Yemen’in tamamına yakını Müslüman nüfustan oluşmakla birlikte bu demografik dokunun yarıdan fazlası Sünni, %35’i de Şii-Zeydi mezhebine mensuptur. Kendi bölgelerindeki siyasi otoritelerini tarihî süreç içinde Sünni yoğun yönetimlere bırakmak durumunda kalmış olan Zeydilik düşüncesi, uzun yıllar merkezî bir devletin denetiminden de uzak kalmıştır. Kendi coğrafi yaşam alanlarında siyasi otoritenin kontrolünden uzak bir hayat süren bu gruplar, yoğun yerel aşiret gelenekleri içinde kendi inançlarını günümüze kadar taşımıştır.
Bu nedenle ülkede yakın dönemin en önemli gerilim ve çatışma alanlarından birini, bu tarihsel grupların günümüzdeki devamı olan Şii hareketler tarafından çıkarılan iç kargaşa oluşturmaktadır.
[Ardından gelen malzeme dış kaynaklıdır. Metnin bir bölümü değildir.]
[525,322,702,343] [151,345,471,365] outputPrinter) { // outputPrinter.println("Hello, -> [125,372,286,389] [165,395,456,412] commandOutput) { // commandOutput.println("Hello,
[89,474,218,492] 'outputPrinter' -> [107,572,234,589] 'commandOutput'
Aslında feodal Zeydi bir dinî oluşum ve cemaat yapısına sahip olan Husiler, İmamiye mezhebinin tesirinde kalan radikal ve silahlı bir guruba dönüşmüştür. Bu grup bir taraftan ideolojik olarak İran’ın maddi ve askerî desteğini sağlarken diğer taraftan da bölgesel menfaatleri gereği Suudi Arabistan tarafından dolaylı olarak desteklenmiştir. Ancak Yemen’i zayıflatma stratejisinin bir parçası olarak yürütülen bu politika, İran’ın Husiler üzerindeki nüfuzunun daha etkili hale gelmesi ile Riyad yönetiminin tutumunu değiştirmiştir.
Kendi yaşadıkları kuzey bölgelerinde bin yıllık siyasi hâkimiyetlerini 1962 yılında bağımsız Yemen devletinin kurulmasıyla yitiren Zeydiler, o tarihten itibaren marjinalleştirilmiştir. Yemen’in içinde bulunduğu siyasi kargaşa ve iç savaşlar sürecinde, merkezî otoritenin kuzeydeki Sadah kentinde yürüttüğü politikalara tepki olarak Hüseyin Bedrettin Husi tarafından militan bir hareket yürütülmüştür.
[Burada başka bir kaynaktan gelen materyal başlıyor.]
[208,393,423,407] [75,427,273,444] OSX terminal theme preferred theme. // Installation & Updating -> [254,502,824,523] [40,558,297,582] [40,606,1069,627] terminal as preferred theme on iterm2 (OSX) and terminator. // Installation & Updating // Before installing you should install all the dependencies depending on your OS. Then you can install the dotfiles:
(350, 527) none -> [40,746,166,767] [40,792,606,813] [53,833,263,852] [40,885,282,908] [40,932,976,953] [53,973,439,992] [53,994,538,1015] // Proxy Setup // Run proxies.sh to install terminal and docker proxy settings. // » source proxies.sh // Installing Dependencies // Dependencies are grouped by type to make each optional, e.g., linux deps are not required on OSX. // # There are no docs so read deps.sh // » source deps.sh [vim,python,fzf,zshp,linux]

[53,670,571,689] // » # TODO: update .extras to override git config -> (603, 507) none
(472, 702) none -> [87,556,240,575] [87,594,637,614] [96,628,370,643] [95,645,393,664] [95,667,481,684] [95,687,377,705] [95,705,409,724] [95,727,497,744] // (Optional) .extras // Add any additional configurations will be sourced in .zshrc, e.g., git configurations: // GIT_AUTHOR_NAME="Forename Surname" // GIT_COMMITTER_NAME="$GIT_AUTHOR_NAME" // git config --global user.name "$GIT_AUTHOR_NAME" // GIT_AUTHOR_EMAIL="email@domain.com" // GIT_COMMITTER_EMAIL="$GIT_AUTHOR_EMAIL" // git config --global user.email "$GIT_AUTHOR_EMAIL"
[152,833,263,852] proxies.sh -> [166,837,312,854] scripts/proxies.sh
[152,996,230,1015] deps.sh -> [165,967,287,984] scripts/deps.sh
1994 yılında Yemen iç savaşı sırasında Suudi Arabistan rejiminin çatışmalara müdahalesi önemli bir dönüm noktası sayılabilir. Riyad yönetimi, Yemen’deki kargaşanın sınırının hemen yanındaki bu Şii azınlık grubu güçlendirmesinden endişe ederken Zeydiler, Güney Yemen hükümetinin yanında savaşa dâhil olan Vehhabi ideolojinin Yemen’de siyasi pozisyon almasına karşı çıkmıştır.
İki taraf arasında artan bu güvensizlik, İran’ın bu gruplar aracılığıyla bölge politikalarına nüfuz girişimi ile birleşince Husilere yönelik baskılar daha da artmıştır. Suudilerin kışkırtmasıyla Yemen hükümeti, Husilerin lideri Hüseyin Bedrittin Husi’yi tutuklamak üzere harekete geçmiştir. 2004 yılında başlayan çatışmalarda bir ay içinde aralarında Husilerin lideri Bedrittin’in de bulunduğu 1.000’e yakın insan hayatını kaybetmiştir. 2005 yılında yeniden alevlenen çatışmalar bu kez 2.000’e yakın insanın ölümüne yol açmıştır.
Rapora ulaşmak için tıklayınız.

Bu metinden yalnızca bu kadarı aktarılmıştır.